Sun Odyssey 36i

Development
- Designer: Marc Lombard
- Location: France
- Year: 2007
- Builder: Jeanneau
- Role: Cruiser
- Name: Sun Odyssey 36i

Boat
- Displacement: 12,566 lb (5,700 kg)
- Draft: 6.36 ft (1.94 m)

Hull
- Type: monohull
- Construction: fiberglass
- LOA: 35.89 ft (10.94 m)
- LWL: 32.28 ft (9.84 m)
- Beam: 11.78 ft (3.59 m)
- Engine: Yanmar 3YM30 29 hp (22 kW) diesel engine

Hull appendages
- Keel: fin keel withe weighted bulb
- Ballast: 3,463 lb (1,571 kg)
- Rudder: spade-type rudder

Rig
- Rig type: Bermuda rig
- I foretriangle height: 45.11 ft (13.75 m)
- J foretriangle base: 13.19 ft (4.02 m)
- P mainsail luff: 43.24 ft (13.18 m)
- E mainsail foot: 12.70 ft (3.87 m)

Sails
- Sailplan: fractional rigged sloop
- Mainsail area: 274.57 sq ft (25.508 m^{2})
- Jib/genoa area: 297.50 sq ft (27.639 m^{2})
- Total sail area: 572.07 sq ft (53.147 m^{2})

Racing
- PHRF: 105-150

= Sun Odyssey 36i =

Sailboat class

The Sun Odyssey 36i, also called the Sunsail 36i, is a French sailboat that was designed by Marc Lombard as a cruiser and first built in 2007.

The "i" in the designation indicates that the deck is injection-molded.

==Production==
The design was built by Jeanneau in France, starting in 2007, but it is now out of production.

==Design==
The Sun Odyssey 36i is a recreational keelboat, built predominantly of vinylester fiberglass, with a balsa-cored deck, hand-laid hull and wood trim. It has a fractional sloop rig, a slightly raked stem, a reverse transom with a swimming platform, an internally mounted spade-type rudder controlled by a wheel and a fixed fin keel with a weighted bulb or optional deep-draft keel. A furling mainsail was a factory option. The fin keel model displaces 12566 lb and carries 3463 lb of ballast, while the deep draft version displaces 12566 lb and carries 3408 lb of ballast.

A "performance" version has a slightly deeper draft keel and a mast that is about 1.2 ft taller, with 8% more sail area.

The boat has a draft of 6.36 ft with the standard keel and 6.89 ft with the optional deep draft keel.

The boat is fitted with a Japanese Yanmar 3YM30 29 hp diesel engine for docking and maneuvering. The fuel tank holds 34 u.s.gal and the fresh water tank has a capacity of 94 u.s.gal.

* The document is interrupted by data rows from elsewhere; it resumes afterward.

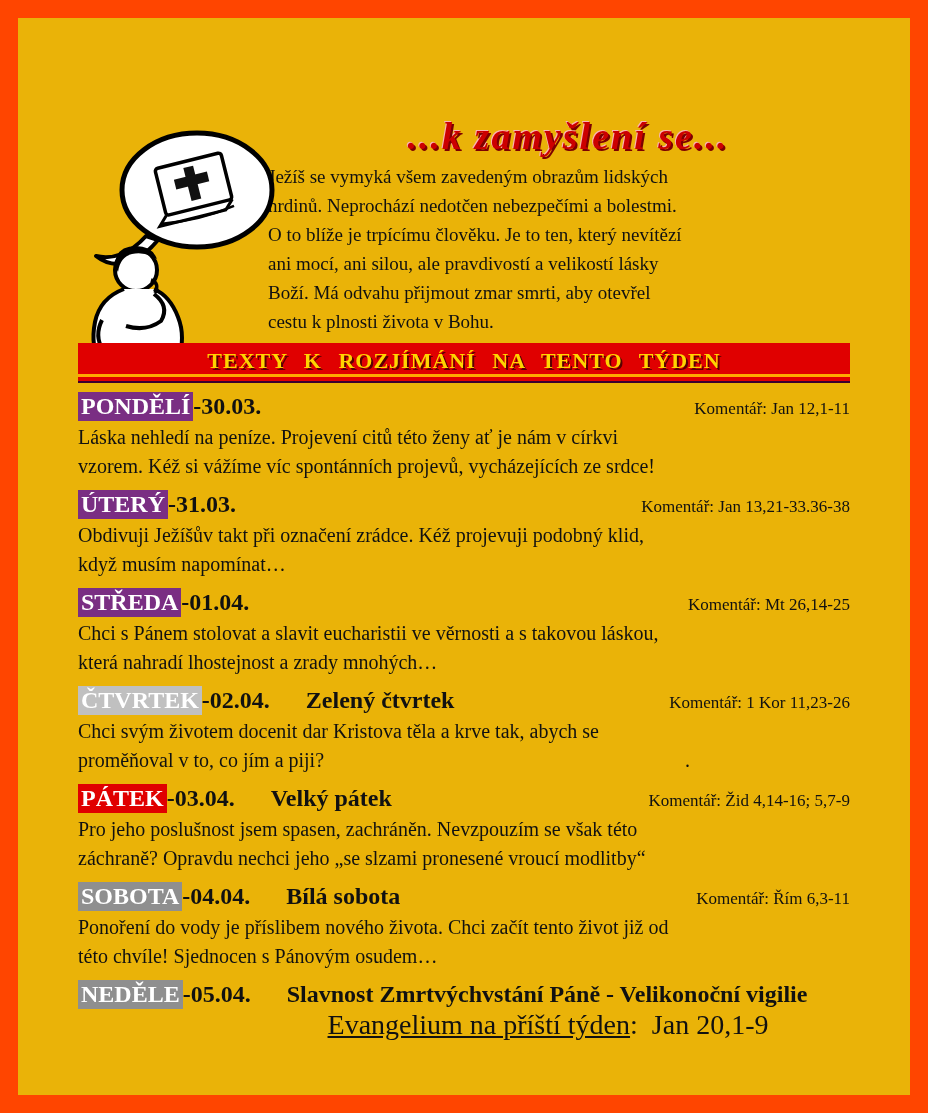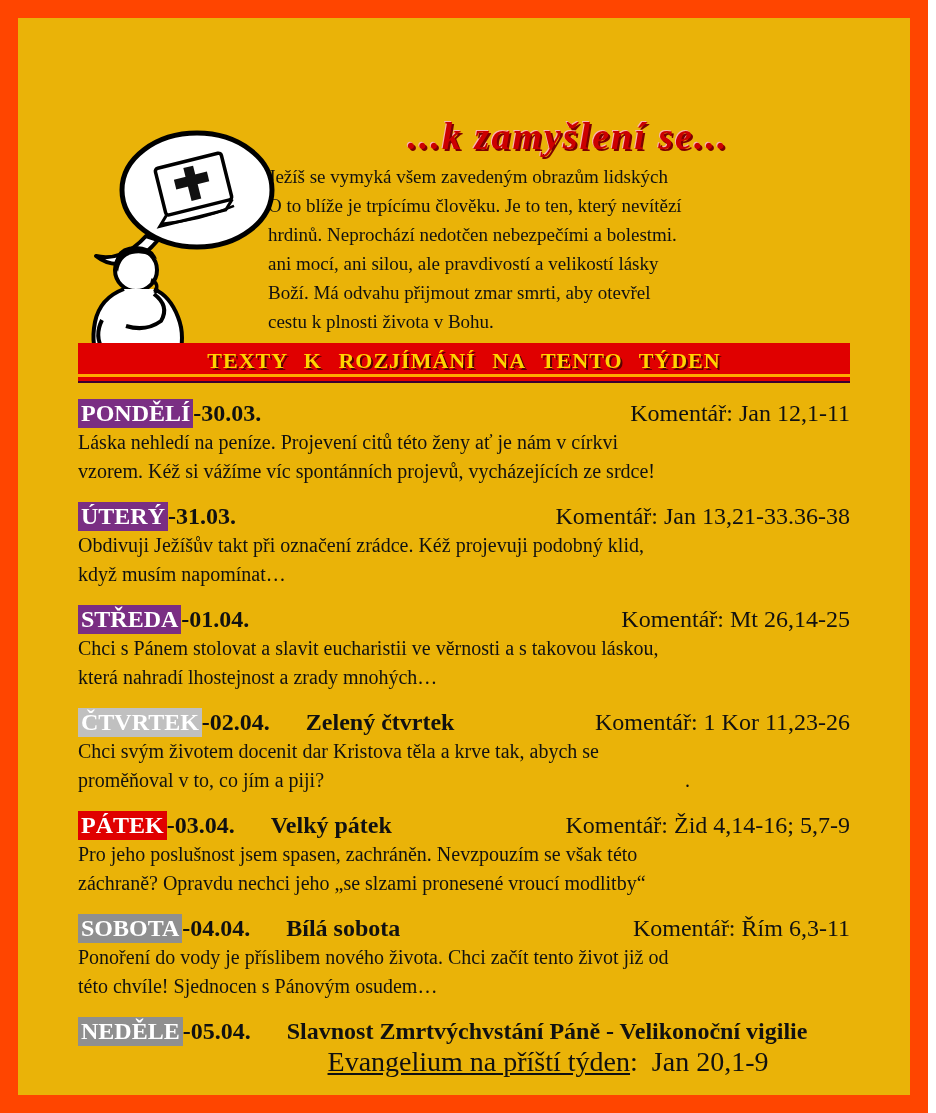--- a/index.html
+++ b/index.html
@@ -107,8 +107,8 @@
 
     <div class="intro">
       <div>Ježíš se vymyká všem zavedeným obrazům lidských</div>
+      <div>hrdinů. Neprochází nedotčen nebezpečími a bolestmi.</div>
       <div>O to blíže je trpícímu člověku. Je to ten, který nevítězí</div>
-      <div>hrdinů. Neprochází nedotčen nebezpečími a bolestmi.</div>
       <div>ani mocí, ani silou, ale pravdivostí a velikostí lásky</div>
       <div>Boží. Má odvahu přijmout zmar smrti, aby otevřel</div>
       <div>cestu k plnosti života v Bohu.</div>

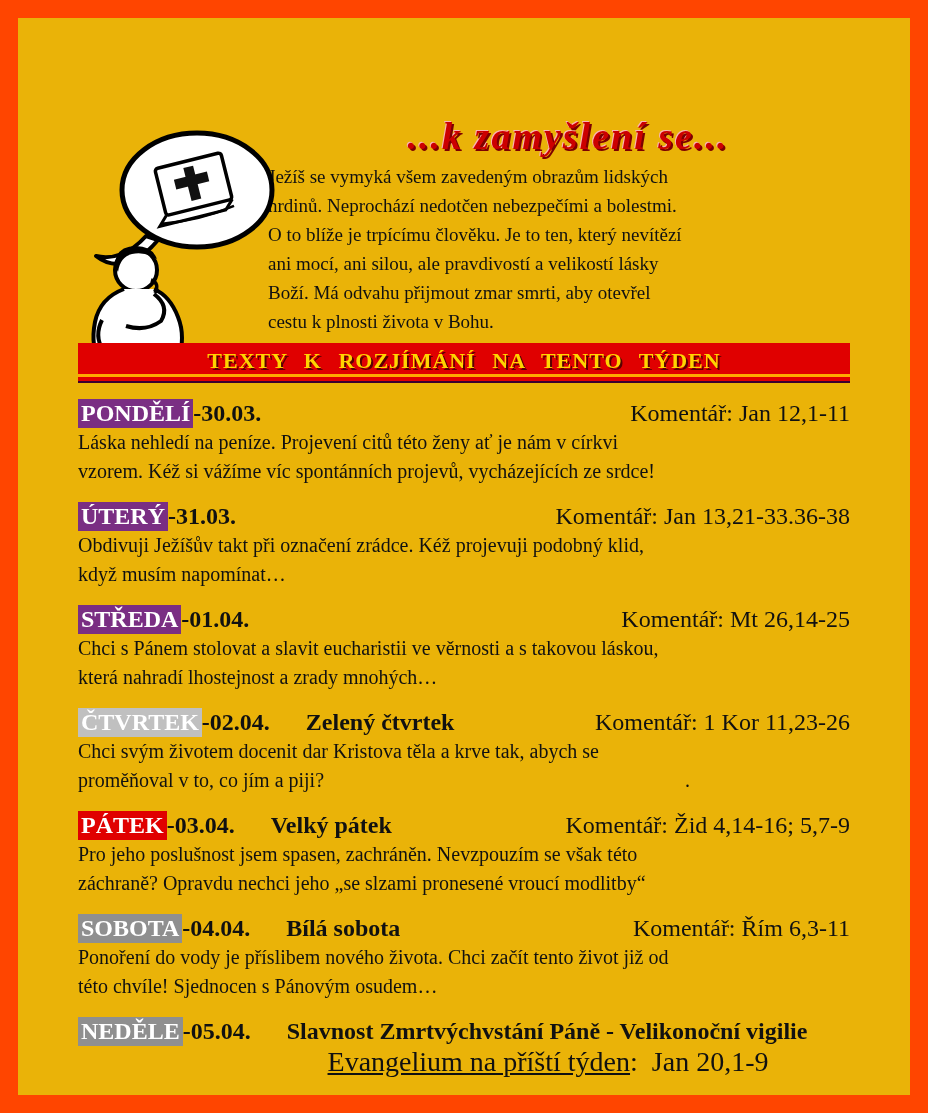--- a/index.html
+++ b/index.html
@@ -51,7 +51,7 @@
   .day { margin-top:1px; }
   .day-header {
     display:flex; justify-content:space-between; align-items:baseline;
-    font-size:24px; line-height:29px; margin-top:16px;
+    font-size:24px; line-height:29px; margin-top:9px;
     white-space:nowrap;
   }
   .day-label {

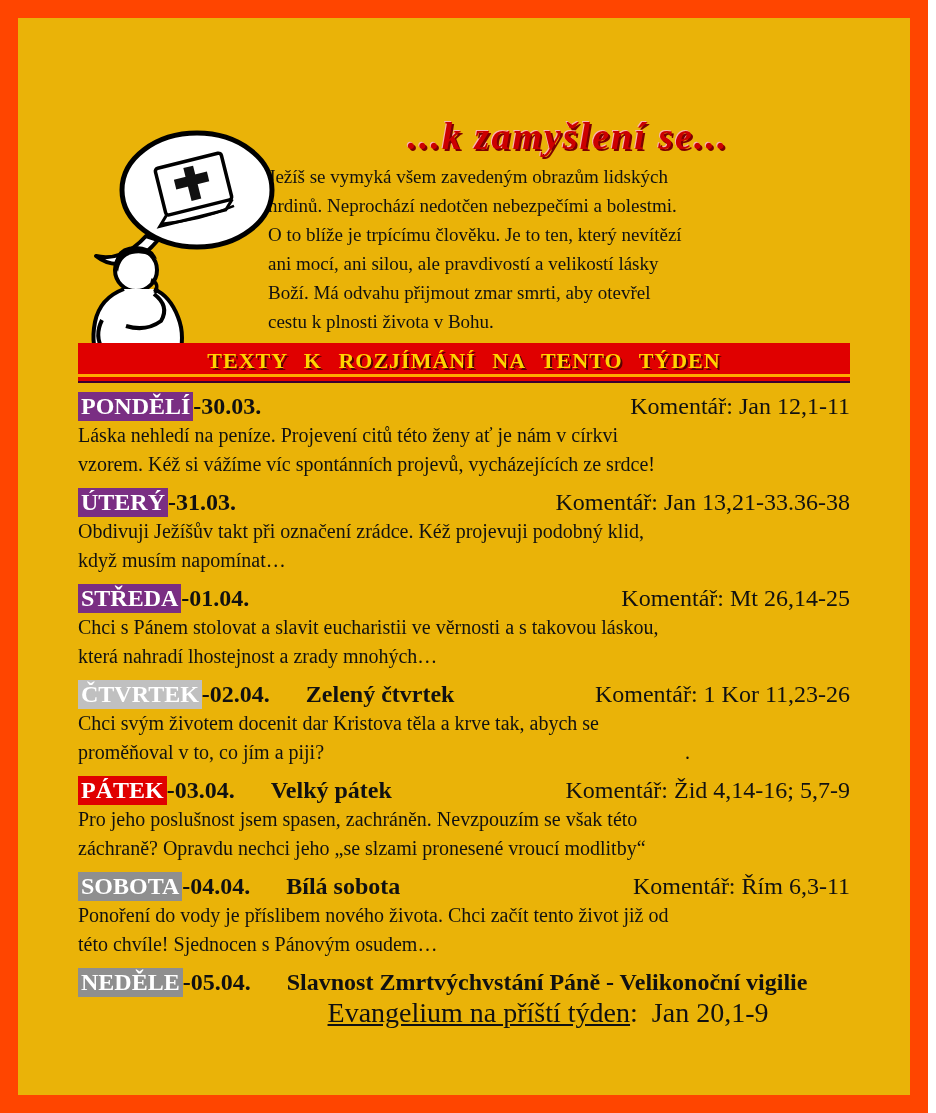--- a/index.html
+++ b/index.html
@@ -62,7 +62,7 @@
   .day-date { font-weight:bold; }
   .day-feast { font-weight:bold; margin-left:36px; }
   .day-feast:empty { display:none; }
-  .day-comment { font-size:24px; }
+  .day-comment { font-size:17px; }
   .day-body { font-size:20px; line-height:29px; }
   .stray { float:right; margin-right:160px; }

The design was built with two and three cabin interior layouts. The two cabin version has sleeping accommodation for four people, with a double "V"-berth in the bow cabin, a U-shaped settee and a straight settee in the main cabin and an aft cabin with a double berth on the starboard side. The three cabin version adds a second aft cabin with a double berth on the port side, in place of storage space. The galley is located on the starboard side just forward of the companionway ladder. The galley is L-shaped and is equipped with a two-burner stove, an ice box and a double sink. A navigation station is opposite the galley, on the port side. The head is located aft, at the companionway on the port side and includes a shower. On the three cabin model the hed is reduced in size.

For sailing downwind the design may be equipped with a symmetrical spinnaker.

The design has a hull speed of 7.61 kn and a PHRF handicap of 105 to 150.

==Operational history==
In a 2008 review for Cruising World, Herb McCormick wrote, "our 36i was rigged with a traditional mainsail (a furling main is an option), and in the fresh conditions we tucked the first reef in and unfurled about three-quarters of the slightly overlapping jib. Upwind, the boat trucked along without bother, and once we cracked off, it really kicked up its heels. Unfortunately, our GPS had fizzled out, so we were incapable of recording boat speeds, but our overall impression was that Lombard has produced a top performer. The most impressive part of the trial was the bite on the rudder. We never once came close to spinning out, which isn’t always the case when high-volume hulls are coupled with high-aspect blade rudders."

In a review for Yacht and Boat, Barry Tranter concluded, "good looking and well priced, Jeanneau's 36i touches a lot of bases, but does so in a hull of modest size which is easy to sail and easy to moor and dock. There's an old waterfront adage that says your dreamboat is one size up from the one you own now. These latest, beamy hulls have so much volume that they prove the reverse of that theory: the best choice may be one size down from the boat you think you want."